■ **TO DO**
Nothing in the data should be left out or altered when it is retyped.
··· SOURCE INFORMATION ···
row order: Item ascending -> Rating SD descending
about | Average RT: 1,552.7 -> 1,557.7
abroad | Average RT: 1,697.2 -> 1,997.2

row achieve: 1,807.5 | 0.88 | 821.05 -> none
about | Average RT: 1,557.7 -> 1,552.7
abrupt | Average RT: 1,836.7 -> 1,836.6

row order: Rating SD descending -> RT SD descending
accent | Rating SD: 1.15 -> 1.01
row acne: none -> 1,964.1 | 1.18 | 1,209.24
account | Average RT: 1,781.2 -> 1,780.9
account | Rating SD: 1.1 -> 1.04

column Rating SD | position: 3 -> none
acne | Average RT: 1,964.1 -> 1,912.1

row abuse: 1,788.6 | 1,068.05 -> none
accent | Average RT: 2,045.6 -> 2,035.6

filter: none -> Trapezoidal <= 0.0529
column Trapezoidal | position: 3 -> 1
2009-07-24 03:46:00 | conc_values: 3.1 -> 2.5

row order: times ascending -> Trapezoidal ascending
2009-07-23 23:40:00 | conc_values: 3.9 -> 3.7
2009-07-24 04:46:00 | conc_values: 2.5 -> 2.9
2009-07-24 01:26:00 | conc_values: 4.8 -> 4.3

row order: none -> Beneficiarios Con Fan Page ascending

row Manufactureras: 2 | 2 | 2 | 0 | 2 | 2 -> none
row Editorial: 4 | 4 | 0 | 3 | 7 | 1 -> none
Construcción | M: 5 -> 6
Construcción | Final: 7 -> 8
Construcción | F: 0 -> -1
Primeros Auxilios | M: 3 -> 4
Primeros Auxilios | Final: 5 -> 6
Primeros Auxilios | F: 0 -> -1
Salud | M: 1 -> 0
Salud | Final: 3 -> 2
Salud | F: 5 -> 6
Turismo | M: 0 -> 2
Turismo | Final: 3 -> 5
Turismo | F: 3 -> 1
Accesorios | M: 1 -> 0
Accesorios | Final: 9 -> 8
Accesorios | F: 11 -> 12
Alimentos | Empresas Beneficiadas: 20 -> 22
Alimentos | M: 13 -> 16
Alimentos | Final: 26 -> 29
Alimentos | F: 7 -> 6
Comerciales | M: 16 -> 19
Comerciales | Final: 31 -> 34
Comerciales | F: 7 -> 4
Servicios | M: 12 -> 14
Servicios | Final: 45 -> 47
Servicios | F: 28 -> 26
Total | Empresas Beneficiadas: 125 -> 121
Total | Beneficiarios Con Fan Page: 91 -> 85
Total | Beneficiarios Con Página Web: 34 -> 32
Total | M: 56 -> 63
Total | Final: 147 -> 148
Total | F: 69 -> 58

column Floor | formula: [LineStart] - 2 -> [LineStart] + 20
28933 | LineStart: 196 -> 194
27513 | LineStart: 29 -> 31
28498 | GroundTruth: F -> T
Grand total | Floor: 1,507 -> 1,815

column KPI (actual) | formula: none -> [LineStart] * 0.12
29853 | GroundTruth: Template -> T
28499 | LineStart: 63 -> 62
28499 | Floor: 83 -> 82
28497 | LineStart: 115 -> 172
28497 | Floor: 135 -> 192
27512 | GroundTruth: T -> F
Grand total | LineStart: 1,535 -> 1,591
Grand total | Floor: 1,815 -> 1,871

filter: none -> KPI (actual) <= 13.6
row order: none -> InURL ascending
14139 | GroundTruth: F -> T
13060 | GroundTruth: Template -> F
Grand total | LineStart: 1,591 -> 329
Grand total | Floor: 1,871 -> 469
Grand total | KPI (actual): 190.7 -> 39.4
···
■ **RESPONSE TO THIS EXERCISE**
row order: Item ascending -> Rating SD descending
about | Average RT: 1,552.7 -> 1,557.7
abroad | Average RT: 1,697.2 -> 1,997.2

row achieve: 1,807.5 | 0.88 | 821.05 -> none
about | Average RT: 1,557.7 -> 1,552.7
abrupt | Average RT: 1,836.7 -> 1,836.6

row order: Rating SD descending -> RT SD descending
accent | Rating SD: 1.15 -> 1.01
row acne: none -> 1,964.1 | 1.18 | 1,209.24
account | Average RT: 1,781.2 -> 1,780.9
account | Rating SD: 1.1 -> 1.04

column Rating SD | position: 3 -> none
acne | Average RT: 1,964.1 -> 1,912.1

row abuse: 1,788.6 | 1,068.05 -> none
accent | Average RT: 2,045.6 -> 2,035.6

filter: none -> Trapezoidal <= 0.0529
column Trapezoidal | position: 3 -> 1
2009-07-24 03:46:00 | conc_values: 3.1 -> 2.5

row order: times ascending -> Trapezoidal ascending
2009-07-23 23:40:00 | conc_values: 3.9 -> 3.7
2009-07-24 04:46:00 | conc_values: 2.5 -> 2.9
2009-07-24 01:26:00 | conc_values: 4.8 -> 4.3

row order: none -> Beneficiarios Con Fan Page ascending

row Manufactureras: 2 | 2 | 2 | 0 | 2 | 2 -> none
row Editorial: 4 | 4 | 0 | 3 | 7 | 1 -> none
Construcción | M: 5 -> 6
Construcción | Final: 7 -> 8
Construcción | F: 0 -> -1
Primeros Auxilios | M: 3 -> 4
Primeros Auxilios | Final: 5 -> 6
Primeros Auxilios | F: 0 -> -1
Salud | M: 1 -> 0
Salud | Final: 3 -> 2
Salud | F: 5 -> 6
Turismo | M: 0 -> 2
Turismo | Final: 3 -> 5
Turismo | F: 3 -> 1
Accesorios | M: 1 -> 0
Accesorios | Final: 9 -> 8
Accesorios | F: 11 -> 12
Alimentos | Empresas Beneficiadas: 20 -> 22
Alimentos | M: 13 -> 16
Alimentos | Final: 26 -> 29
Alimentos | F: 7 -> 6
Comerciales | M: 16 -> 19
Comerciales | Final: 31 -> 34
Comerciales | F: 7 -> 4
Servicios | M: 12 -> 14
Servicios | Final: 45 -> 47
Servicios | F: 28 -> 26
Total | Empresas Beneficiadas: 125 -> 121
Total | Beneficiarios Con Fan Page: 91 -> 85
Total | Beneficiarios Con Página Web: 34 -> 32
Total | M: 56 -> 63
Total | Final: 147 -> 148
Total | F: 69 -> 58

column Floor | formula: [LineStart] - 2 -> [LineStart] + 20
28933 | LineStart: 196 -> 194
27513 | LineStart: 29 -> 31
28498 | GroundTruth: F -> T
Grand total | Floor: 1,507 -> 1,815

column KPI (actual) | formula: none -> [LineStart] * 0.12
29853 | GroundTruth: Template -> T
28499 | LineStart: 63 -> 62
28499 | Floor: 83 -> 82
28497 | LineStart: 115 -> 172
28497 | Floor: 135 -> 192
27512 | GroundTruth: T -> F
Grand total | LineStart: 1,535 -> 1,591
Grand total | Floor: 1,815 -> 1,871

filter: none -> KPI (actual) <= 13.6
row order: none -> InURL ascending
14139 | GroundTruth: F -> T
13060 | GroundTruth: Template -> F
Grand total | LineStart: 1,591 -> 329
Grand total | Floor: 1,871 -> 469
Grand total | KPI (actual): 190.7 -> 39.4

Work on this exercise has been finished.